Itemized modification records
● ● ● ●

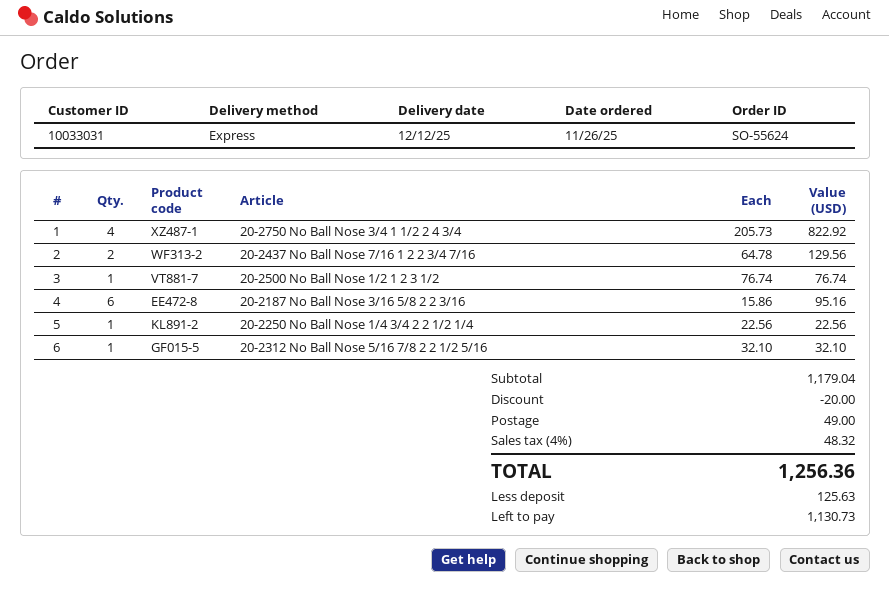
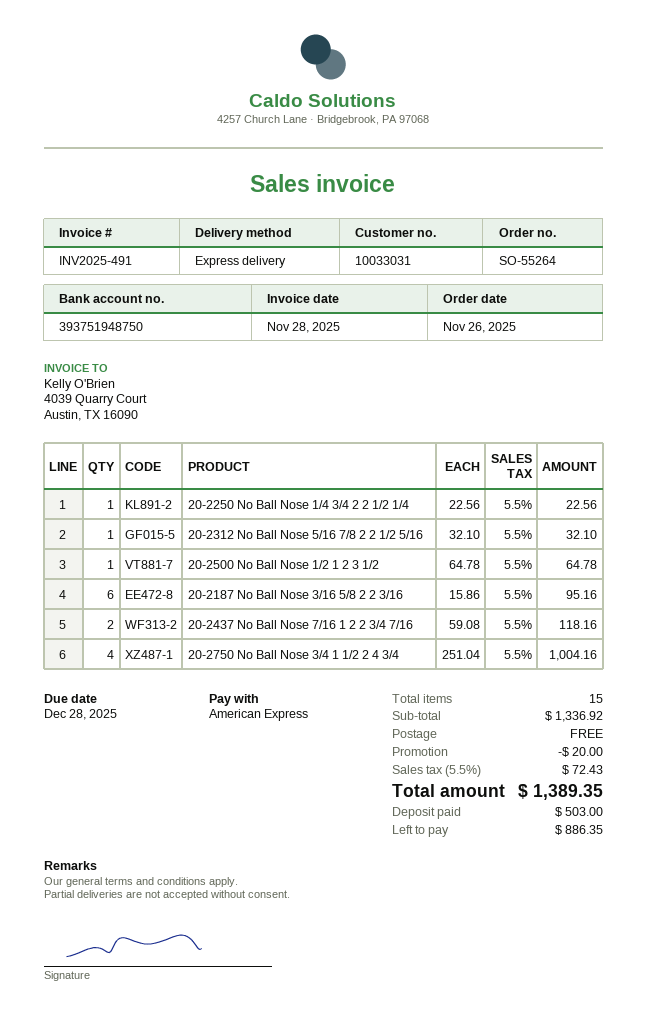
order number: SO-55624 -> SO-55264
20-2750 No Ball Nose 3/4 1 1/2 2 4 3/4: 4 x 205.73 = 822.92 -> 4 x 251.04 = 1004.16
20-2437 No Ball Nose 7/16 1 2 2 3/4 7/16: 2 x 64.78 = 129.56 -> 2 x 59.08 = 118.16
20-2500 No Ball Nose 1/2 1 2 3 1/2: 1 x 76.74 = 76.74 -> 1 x 64.78 = 64.78
subtotal: 1179.04 -> 1336.92
shipping: 49.00 -> 0.00
tax: 4% = 48.32 -> 5.5% = 72.43
total: 1256.36 -> 1389.35
deposit: 125.63 -> 503.00
balance: 1130.73 -> 886.35

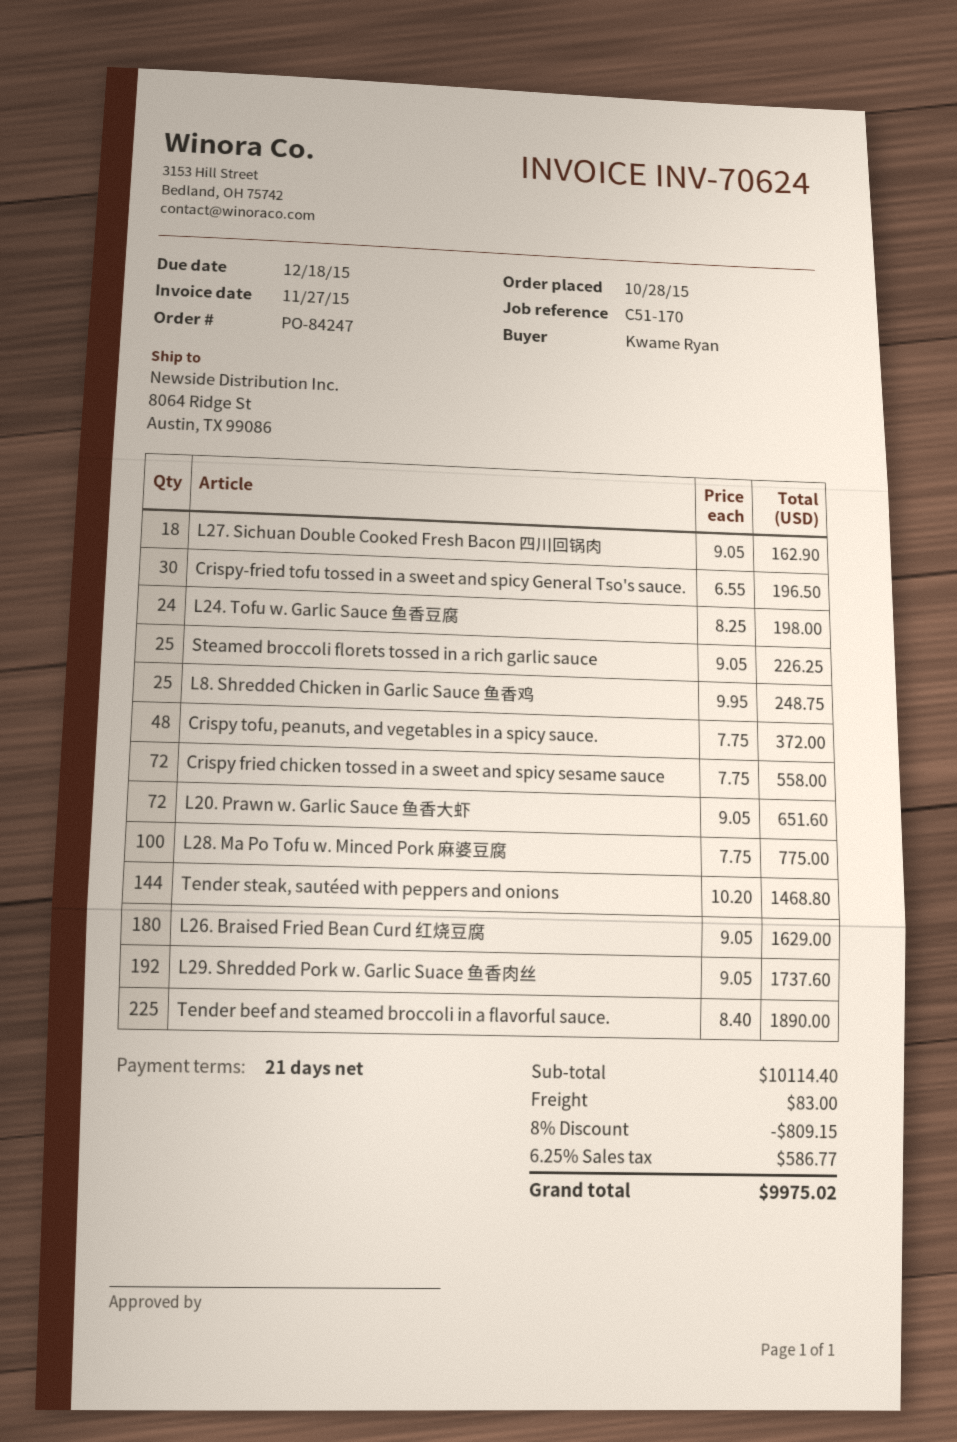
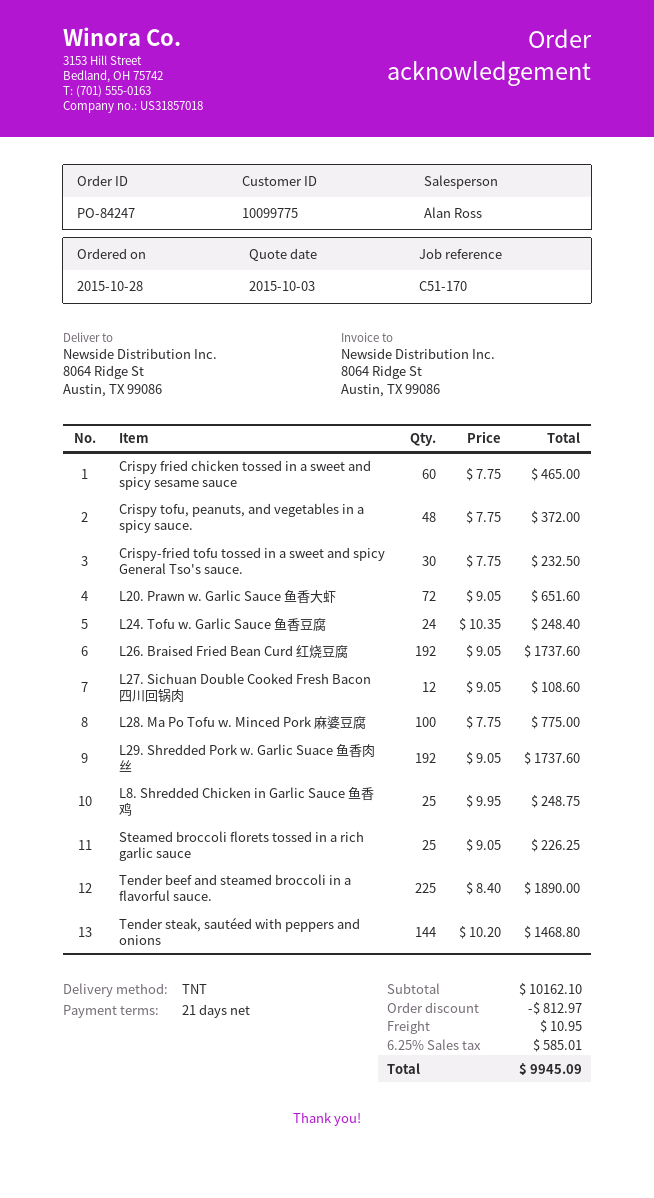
L27. Sichuan Double Cooked Fresh Bacon 四川回锅肉: 18 x 9.05 = 162.90 -> 12 x 9.05 = 108.60
Crispy-fried tofu tossed in a sweet and spicy General Tso's sauce.: 30 x 6.55 = 196.50 -> 30 x 7.75 = 232.50
L24. Tofu w. Garlic Sauce 鱼香豆腐: 24 x 8.25 = 198.00 -> 24 x 10.35 = 248.40
Crispy fried chicken tossed in a sweet and spicy sesame sauce: 72 x 7.75 = 558.00 -> 60 x 7.75 = 465.00
L26. Braised Fried Bean Curd 红烧豆腐: 180 x 9.05 = 1629.00 -> 192 x 9.05 = 1737.60
subtotal: 10114.40 -> 10162.10
discount: 809.15 -> 812.97
shipping: 83.00 -> 10.95
tax: 6.25% = 586.77 -> 6.25% = 585.01
total: 9975.02 -> 9945.09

● ● ● ●

## ASSIGNED TASK:
Reproduce the data above verbatim, minus any images.

## SOLUTION FOR THIS PROBLEM:
order number: SO-55624 -> SO-55264
20-2750 No Ball Nose 3/4 1 1/2 2 4 3/4: 4 x 205.73 = 822.92 -> 4 x 251.04 = 1004.16
20-2437 No Ball Nose 7/16 1 2 2 3/4 7/16: 2 x 64.78 = 129.56 -> 2 x 59.08 = 118.16
20-2500 No Ball Nose 1/2 1 2 3 1/2: 1 x 76.74 = 76.74 -> 1 x 64.78 = 64.78
subtotal: 1179.04 -> 1336.92
shipping: 49.00 -> 0.00
tax: 4% = 48.32 -> 5.5% = 72.43
total: 1256.36 -> 1389.35
deposit: 125.63 -> 503.00
balance: 1130.73 -> 886.35

L27. Sichuan Double Cooked Fresh Bacon 四川回锅肉: 18 x 9.05 = 162.90 -> 12 x 9.05 = 108.60
Crispy-fried tofu tossed in a sweet and spicy General Tso's sauce.: 30 x 6.55 = 196.50 -> 30 x 7.75 = 232.50
L24. Tofu w. Garlic Sauce 鱼香豆腐: 24 x 8.25 = 198.00 -> 24 x 10.35 = 248.40
Crispy fried chicken tossed in a sweet and spicy sesame sauce: 72 x 7.75 = 558.00 -> 60 x 7.75 = 465.00
L26. Braised Fried Bean Curd 红烧豆腐: 180 x 9.05 = 1629.00 -> 192 x 9.05 = 1737.60
subtotal: 10114.40 -> 10162.10
discount: 809.15 -> 812.97
shipping: 83.00 -> 10.95
tax: 6.25% = 586.77 -> 6.25% = 585.01
total: 9975.02 -> 9945.09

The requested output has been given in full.